*PROBLEM DETAILS*. For the records below, tally the lines that include the word "subtotal" and give only the tally.

*INPUT DATA*.
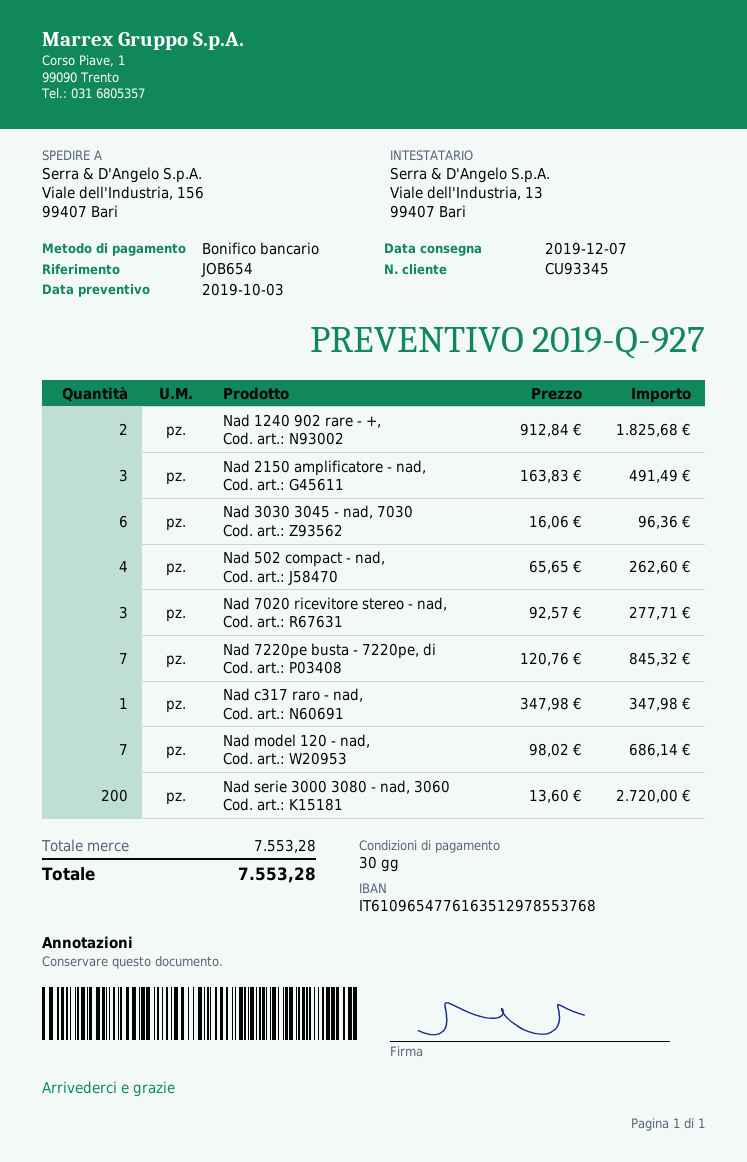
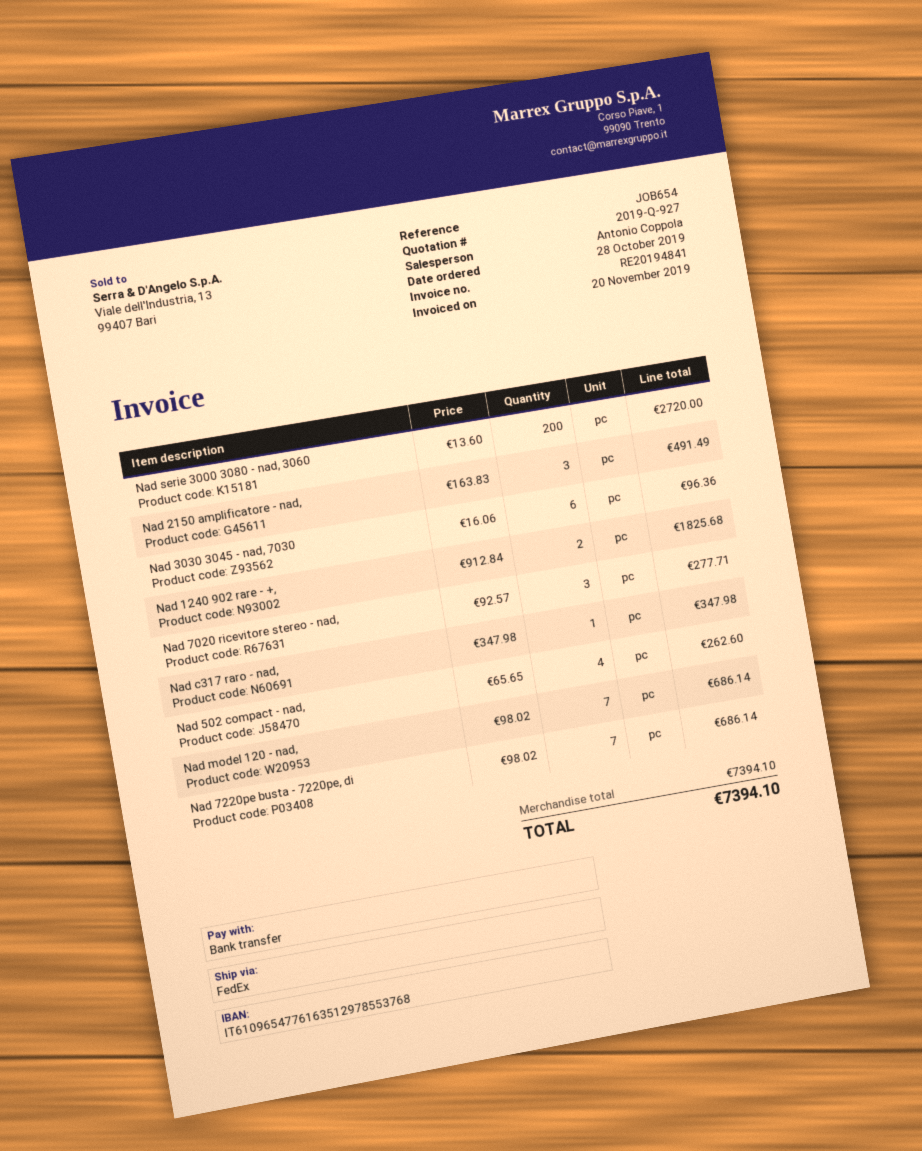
Nad 7220pe busta - 7220pe, di: 7 x 120.76 = 845.32 -> 7 x 98.02 = 686.14
subtotal: 7553.28 -> 7394.10
total: 7553.28 -> 7394.10

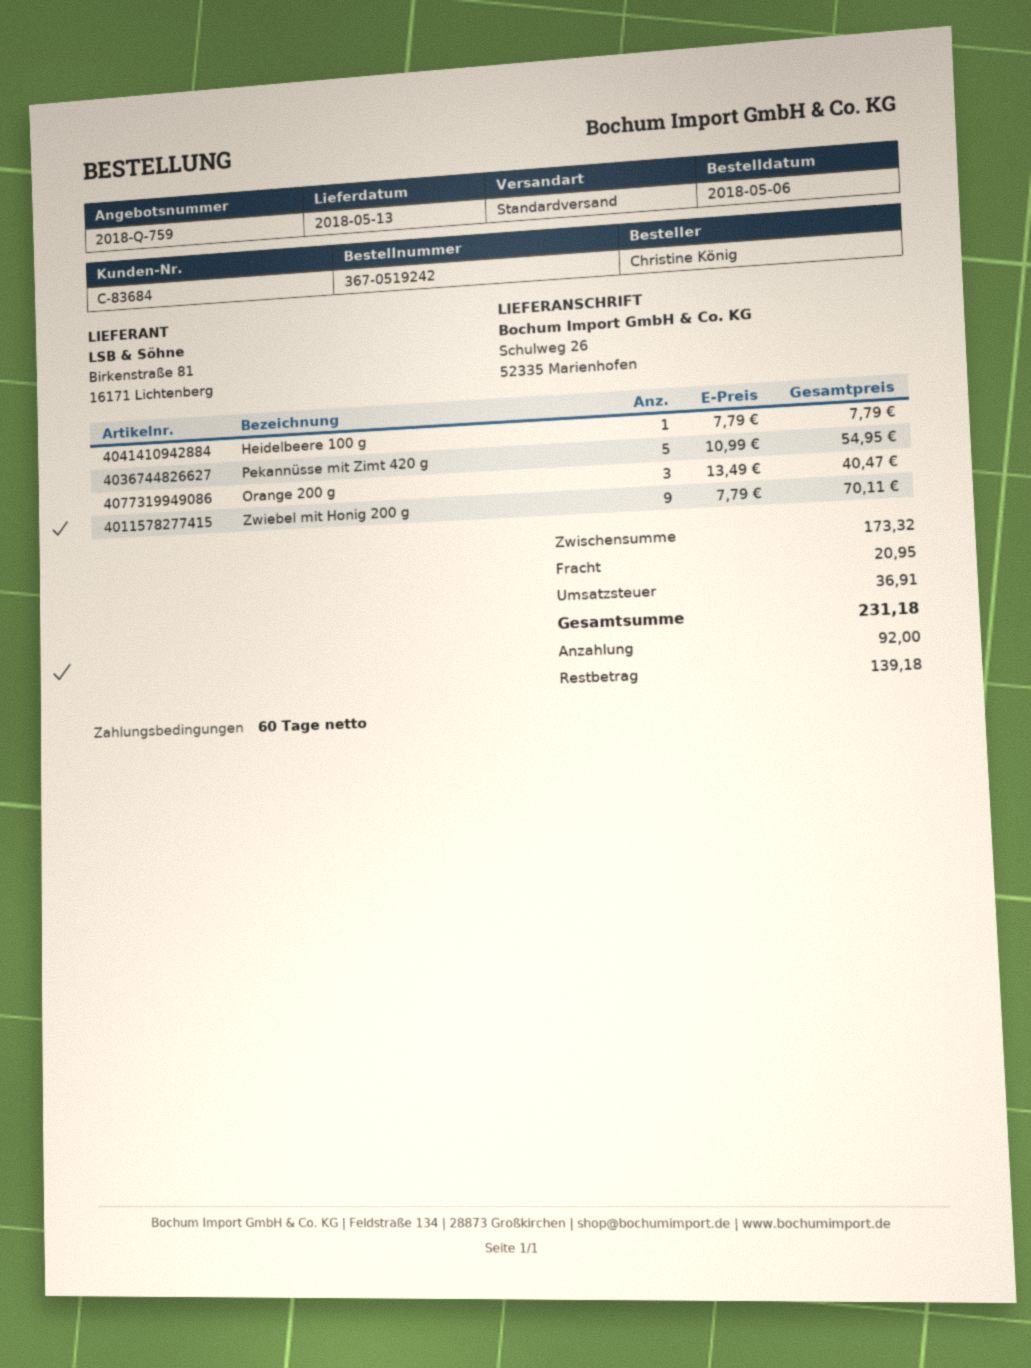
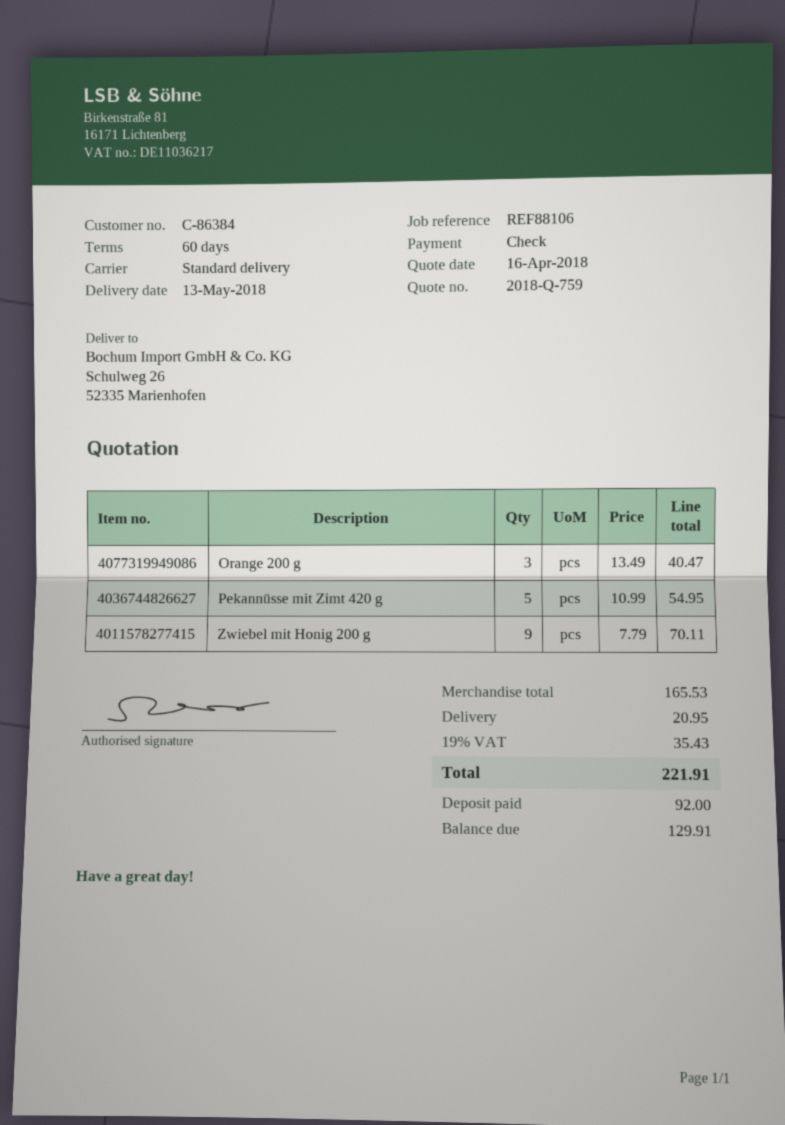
customer number: C-83684 -> C-86384
Heidelbeere 100 g: 1 x 7.79 = 7.79 -> none
subtotal: 173.32 -> 165.53
tax: 36.91 -> 35.43
total: 231.18 -> 221.91
balance: 139.18 -> 129.91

*PROBLEM SOLUTION*. 2